__What is required__:
Note every line in the entries that contains the string "Stand", and copy it.

Excerpts from a dataset:
********
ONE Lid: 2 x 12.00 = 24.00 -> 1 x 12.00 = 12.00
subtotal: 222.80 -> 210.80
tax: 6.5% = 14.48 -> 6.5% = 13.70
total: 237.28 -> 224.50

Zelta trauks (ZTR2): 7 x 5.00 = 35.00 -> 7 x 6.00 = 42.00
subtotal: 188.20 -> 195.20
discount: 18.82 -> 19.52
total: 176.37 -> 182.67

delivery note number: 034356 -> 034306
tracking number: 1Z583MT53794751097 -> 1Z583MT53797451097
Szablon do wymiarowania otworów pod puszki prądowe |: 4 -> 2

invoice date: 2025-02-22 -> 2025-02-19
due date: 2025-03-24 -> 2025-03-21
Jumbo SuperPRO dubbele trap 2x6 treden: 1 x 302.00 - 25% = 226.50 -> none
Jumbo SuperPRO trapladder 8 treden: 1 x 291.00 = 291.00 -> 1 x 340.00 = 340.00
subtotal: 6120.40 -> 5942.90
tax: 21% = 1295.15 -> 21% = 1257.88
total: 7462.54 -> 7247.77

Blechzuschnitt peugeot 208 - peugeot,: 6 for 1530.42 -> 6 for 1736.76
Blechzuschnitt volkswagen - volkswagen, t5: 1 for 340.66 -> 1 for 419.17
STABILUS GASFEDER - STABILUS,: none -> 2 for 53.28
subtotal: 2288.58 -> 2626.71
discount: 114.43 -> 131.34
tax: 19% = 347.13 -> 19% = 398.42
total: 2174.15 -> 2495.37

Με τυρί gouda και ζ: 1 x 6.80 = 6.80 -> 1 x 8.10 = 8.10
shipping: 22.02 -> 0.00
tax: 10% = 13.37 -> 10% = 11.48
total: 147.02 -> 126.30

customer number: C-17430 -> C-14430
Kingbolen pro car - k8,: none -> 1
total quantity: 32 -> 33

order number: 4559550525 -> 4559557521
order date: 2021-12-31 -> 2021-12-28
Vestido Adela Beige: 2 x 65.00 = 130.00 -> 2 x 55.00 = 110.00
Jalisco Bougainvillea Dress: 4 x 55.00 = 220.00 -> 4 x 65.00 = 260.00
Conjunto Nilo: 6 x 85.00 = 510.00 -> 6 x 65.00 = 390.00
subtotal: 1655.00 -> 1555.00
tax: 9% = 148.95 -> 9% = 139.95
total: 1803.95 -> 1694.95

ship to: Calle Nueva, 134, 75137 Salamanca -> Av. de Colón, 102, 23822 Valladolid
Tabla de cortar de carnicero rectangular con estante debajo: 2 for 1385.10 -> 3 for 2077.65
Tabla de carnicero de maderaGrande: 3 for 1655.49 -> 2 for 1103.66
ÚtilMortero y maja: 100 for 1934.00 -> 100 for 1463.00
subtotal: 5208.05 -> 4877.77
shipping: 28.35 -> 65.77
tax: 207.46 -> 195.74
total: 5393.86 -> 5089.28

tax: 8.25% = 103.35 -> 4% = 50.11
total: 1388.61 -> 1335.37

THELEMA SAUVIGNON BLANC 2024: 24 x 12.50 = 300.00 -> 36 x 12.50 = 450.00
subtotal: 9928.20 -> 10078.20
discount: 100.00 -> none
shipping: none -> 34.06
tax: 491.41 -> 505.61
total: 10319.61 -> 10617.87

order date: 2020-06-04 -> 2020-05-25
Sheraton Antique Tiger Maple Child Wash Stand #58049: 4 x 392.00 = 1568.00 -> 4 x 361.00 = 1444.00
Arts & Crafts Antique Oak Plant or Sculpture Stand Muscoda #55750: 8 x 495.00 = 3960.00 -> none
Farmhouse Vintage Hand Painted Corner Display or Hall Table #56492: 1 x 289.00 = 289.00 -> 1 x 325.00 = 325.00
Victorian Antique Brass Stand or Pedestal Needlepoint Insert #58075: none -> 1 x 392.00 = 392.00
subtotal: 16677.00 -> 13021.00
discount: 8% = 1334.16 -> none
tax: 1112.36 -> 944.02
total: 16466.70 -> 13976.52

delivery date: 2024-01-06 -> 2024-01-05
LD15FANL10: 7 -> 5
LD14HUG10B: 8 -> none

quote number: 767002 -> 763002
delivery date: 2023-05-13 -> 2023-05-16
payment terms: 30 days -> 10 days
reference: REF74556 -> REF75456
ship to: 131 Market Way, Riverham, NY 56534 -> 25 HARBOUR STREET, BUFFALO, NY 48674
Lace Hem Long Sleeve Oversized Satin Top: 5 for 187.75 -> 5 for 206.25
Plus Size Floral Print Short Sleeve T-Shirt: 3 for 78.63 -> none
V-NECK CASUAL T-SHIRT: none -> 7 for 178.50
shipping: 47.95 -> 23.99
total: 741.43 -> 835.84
********
__Response area__:
Sheraton Antique Tiger Maple Child Wash Stand #58049: 4 x 392.00 = 1568.00 -> 4 x 361.00 = 1444.00
Arts & Crafts Antique Oak Plant or Sculpture Stand Muscoda #55750: 8 x 495.00 = 3960.00 -> none
Victorian Antique Brass Stand or Pedestal Needlepoint Insert #58075: none -> 1 x 392.00 = 392.00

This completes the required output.